While some incident reviews may prioritize goals above learning, one would hope that this pursued with some measure of due diligence.
So what makes some more capable of detecting trouble sooner than the rest?
And -- how do we transfer that skill more reliably to the rest of the team members and make it a reliable part of new members’ on boarding?
- Most importantly, encourage curiosity. Our industry loves the new shiny thing. There is no shortage of ‘curiosity’ and ‘hunger’ when using the new tech, building the new feature. However, curiosity with the existing and sprawling systems has immense value as well. That random spike of 5xx responses that ‘self resolved’ should invoke questions. That random report of increased latency could very well a canary in the outage coal mine. The difference is “do we follow the leads and spend some cycles in the team to discuss findings?" or “do we breathe a sigh of relief we didn’t hit outage thresholds and move on to the new thing we are building?"
- Everyone should be able to declare an outage, but also create a path to communicate “no customer impact” post fact. Any rule that designates some role for ‘who can declare there is an incident’ is constraining both the team’s ability to learn more deeply about the system and to constantly align their mental model of the services with what is actually happening. Whether an unexpected event meets ‘customer facing incident’ thresholds or not, it should still be treated as a learning opportunity for the team to align their mental models with the system behaviour. So separating customer communications from actual learning from unexpected events will increase the capacity to learn in the organization.
- Runbooks must be written by the team(s) associated with a service. Runbooks that are consistently revisited after incidents can go a long way to improving our understanding of what is happening in the code. When a runbook explicitly states to call one person in particular to fix a service, it is an opportunity to write a better runbook, disseminating the localized expertise. The organization needs to recognize human single points of failure as both a burnout risk for that person and a business liability for the team when that person is absent/unreachable.
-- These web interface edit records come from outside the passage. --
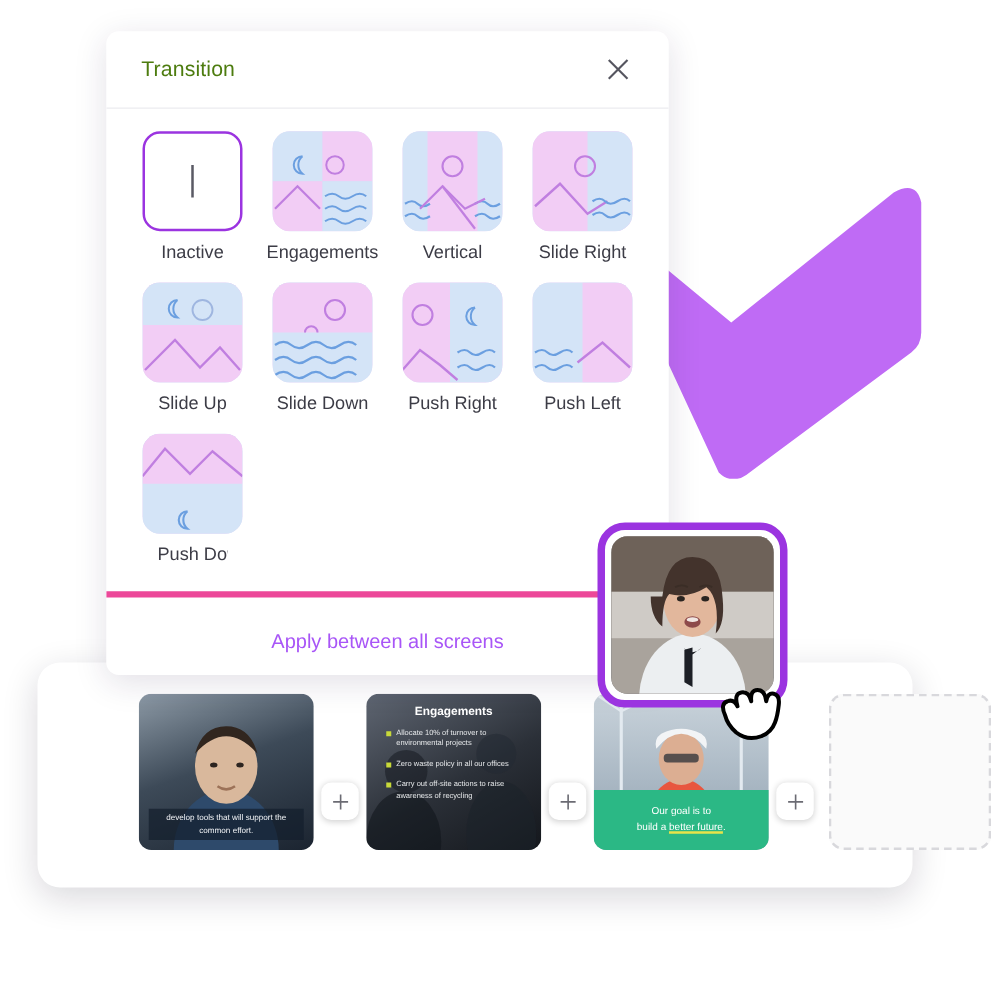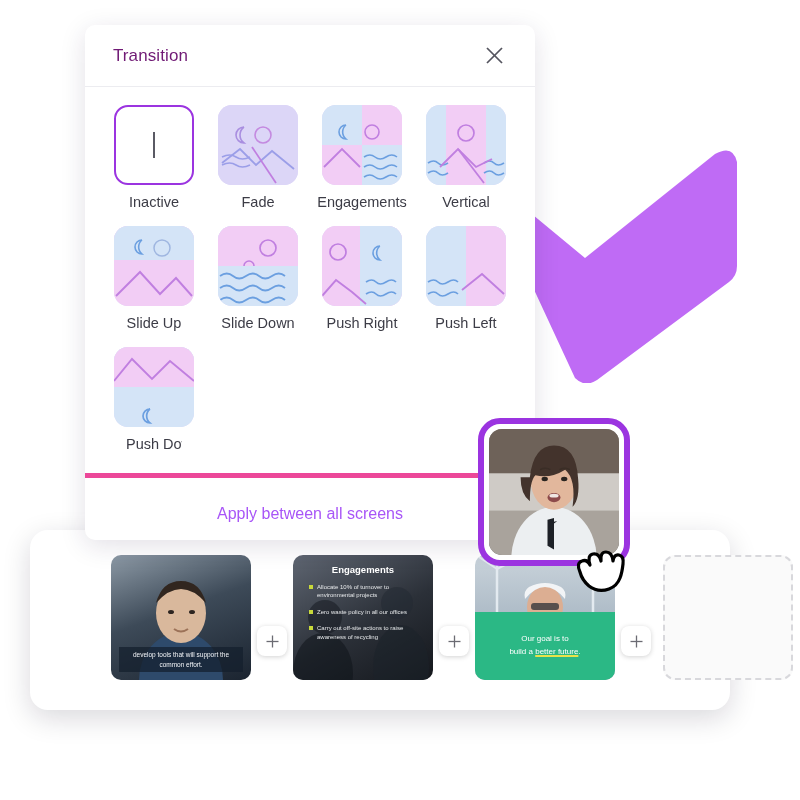--- a/index.html
+++ b/index.html
@@ -30,21 +30,21 @@
     z-index: 3;
     overflow: hidden;
   }
   .panel-header {
     height: 62px;
     display: flex; align-items: center; justify-content: space-between;
     padding: 0 26px 0 28px;
     border-bottom: 1px solid #ececf0;
   }
   .panel-title {
-    font-size: 17px; color: #701a75; letter-spacing: .1px;
+    font-size: 17px; color: #4d7c0f; letter-spacing: .1px;
   }
   .close-btn {
     width: 30px; height: 30px;
     display: flex; align-items: center; justify-content: center;
     cursor: pointer;
   }
 
   
   .grid {
     padding: 18px 22px 0 22px;
@@ -181,21 +181,21 @@
     text-align: center; color: #ffffff;
     font-size: 9.5px; font-weight: bold;
   }
   .bullets { position: absolute; top: 28px; left: 16px; right: 8px; }
   .bullet { display: flex; gap: 4px; margin-bottom: 8px; }
   .bdot { width: 4px; height: 4px; background: #c8d93a; flex: 0 0 auto; margin-top: 2px; }
   .btxt { color: #e6e8ea; font-size: 6px; line-height: 1.4; }
   
   .s3-bg { position: absolute; inset: 0; background: linear-gradient(180deg,#c9d3db 0%,#aab8c4 55%,#8fa0ad 100%); }
   .s3-band {
-    position: absolute; left: 0; right: 0; bottom: 0; height: 68px;
+    position: absolute; left: 0; right: 0; bottom: 0; height: 48px;
     background: #2bb885;
     display: flex; flex-direction: column;
     align-items: center; justify-content: center;
     color: #ffffff; font-size: 8px; line-height: 1.6;
   }
   .s3-band u { text-decoration: underline; text-decoration-color: #e8e34a; text-decoration-thickness: 1.5px; }
 </style>
 </head>
 <body>
 <div id="stage">
@@ -217,34 +217,20 @@
 
   <div class="grid">
 
     <div class="cell">
       <div class="thumb selected">
             <span class="caret"></span>
           </div>
       <div class="cell-label">Inactive</div>
     </div>
 
-    <div class="cell">
-      <div class="thumb">
-        <svg width="80" height="80" viewBox="0 0 80 80">
-          <rect width="80" height="80" fill="#dcd6f7"></rect>
-          <path d="M26 22 a8 8 0 1 0 0 16 a10 10 0 0 1 0-16" fill="none" stroke="#a98ee0" stroke-width="1.6"></path>
-          <circle cx="45" cy="30" r="8" fill="none" stroke="#c48ae0" stroke-width="1.6"></circle>
-          <path d="M4 58 L22 44 L38 60 L54 46 L76 64" fill="none" stroke="#9b9ee8" stroke-width="1.8"></path>
-          <path d="M4 52 q8 -4 14 0 t14 0" fill="none" stroke="#9b9ee8" stroke-width="1.6"></path>
-          <path d="M4 60 q8 -4 14 0 t14 0" fill="none" stroke="#9b9ee8" stroke-width="1.6"></path>
-          <path d="M34 42 L58 78" fill="none" stroke="#c07fe0" stroke-width="1.8"></path>
-        </svg>
-      </div>
-      <div class="cell-label">Fade</div>
-    </div>
 
     <div class="cell">
       <div class="thumb">
         <svg width="80" height="80" viewBox="0 0 80 80">
           <rect x="0" y="0" width="40" height="40" fill="#d4e4f7"></rect>
           <rect x="40" y="0" width="40" height="40" fill="#f2cdf5"></rect>
           <rect x="0" y="40" width="40" height="40" fill="#f2cdf5"></rect>
           <rect x="40" y="40" width="40" height="40" fill="#d4e4f7"></rect>
           <path d="M24 20 a7 7 0 1 0 0 14 a9 9 0 0 1 0-14" fill="none" stroke="#6b9fe0" stroke-width="1.6"></path>
           <circle cx="50" cy="27" r="7" fill="none" stroke="#c07fe0" stroke-width="1.6"></circle>
@@ -267,20 +253,33 @@
           <path d="M2 68 q6 -4 10 0 t10 0" fill="none" stroke="#6b9fe0" stroke-width="1.7"></path>
           <path d="M58 58 q6 -4 10 0 t10 0" fill="none" stroke="#6b9fe0" stroke-width="1.7"></path>
           <path d="M58 68 q6 -4 10 0 t10 0" fill="none" stroke="#6b9fe0" stroke-width="1.7"></path>
           <path d="M14 62 L32 44 L50 62 L66 54" fill="none" stroke="#c07fe0" stroke-width="1.8"></path>
           <path d="M32 44 L58 78" fill="none" stroke="#c07fe0" stroke-width="1.8"></path>
         </svg>
       </div>
       <div class="cell-label">Vertical</div>
     </div>
 
+    <div class="cell">
+      <div class="thumb">
+        <svg width="80" height="80" viewBox="0 0 80 80">
+          <rect width="80" height="80" fill="#f2cdf5"></rect>
+          <rect x="44" width="36" height="80" fill="#d4e4f7"></rect>
+          <circle cx="42" cy="28" r="8" fill="none" stroke="#c07fe0" stroke-width="1.7"></circle>
+          <path d="M2 60 L22 42 L44 66 L60 56" fill="none" stroke="#c07fe0" stroke-width="1.9"></path>
+          <path d="M48 56 q6 -4 10 0 t10 0 t10 0" fill="none" stroke="#6b9fe0" stroke-width="1.7"></path>
+          <path d="M48 67 q6 -4 10 0 t10 0 t10 0" fill="none" stroke="#6b9fe0" stroke-width="1.7"></path>
+        </svg>
+      </div>
+      <div class="cell-label">Slide Right</div>
+    </div>
 
 
     <div class="cell">
       <div class="thumb">
         <svg width="80" height="80" viewBox="0 0 80 80">
           <rect width="80" height="80" fill="#f2cdf5"></rect>
           <rect width="80" height="34" fill="#d4e4f7"></rect>
           <path d="M28 14 a7 7 0 1 0 0 14 a9 9 0 0 1 0-14" fill="none" stroke="#6b9fe0" stroke-width="1.6"></path>
           <circle cx="48" cy="22" r="8" fill="none" stroke="#9fb6e0" stroke-width="1.5"></circle>
           <path d="M2 70 L26 46 L46 68 L62 52 L78 70" fill="none" stroke="#c07fe0" stroke-width="1.9"></path>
- Runbooks are never thoroughly exhaustive. Psychological safety in the team is paramount for the continuous improvement of runbooks, design documents, and the team’s understanding of the system. Outages are stressful enough. Team members need to feel safe in those times to ask questions, probe, and compare what the documentation says is supposed to happen vs what is really happening.
- Incident reviews should not be exclusive to ‘customer facing incidents’. Often I see teams becoming less constrained in their learning when the ‘incident’ was actually a near miss (‘we got lucky’). These also deserve learning reviews as opportunities to improve a team's understanding of their services and the weak points within.
Incidents and near incidents tend to be discovered first through pattern matching and familiarity by those who have been working in ‘the system’ for a long time. Teams can either use these incidents to teach everyone or they can become a reason for further reliance on human single points of failure and siloed knowledge. It's up to the organization to decide which path to take.
Klein, et al. 2016. “Can We Trust Best Practices? Six Cognitive Challenges of Evidence-Based Approaches”
This paper helps us to understand limitations runbooks can play in success of incidents.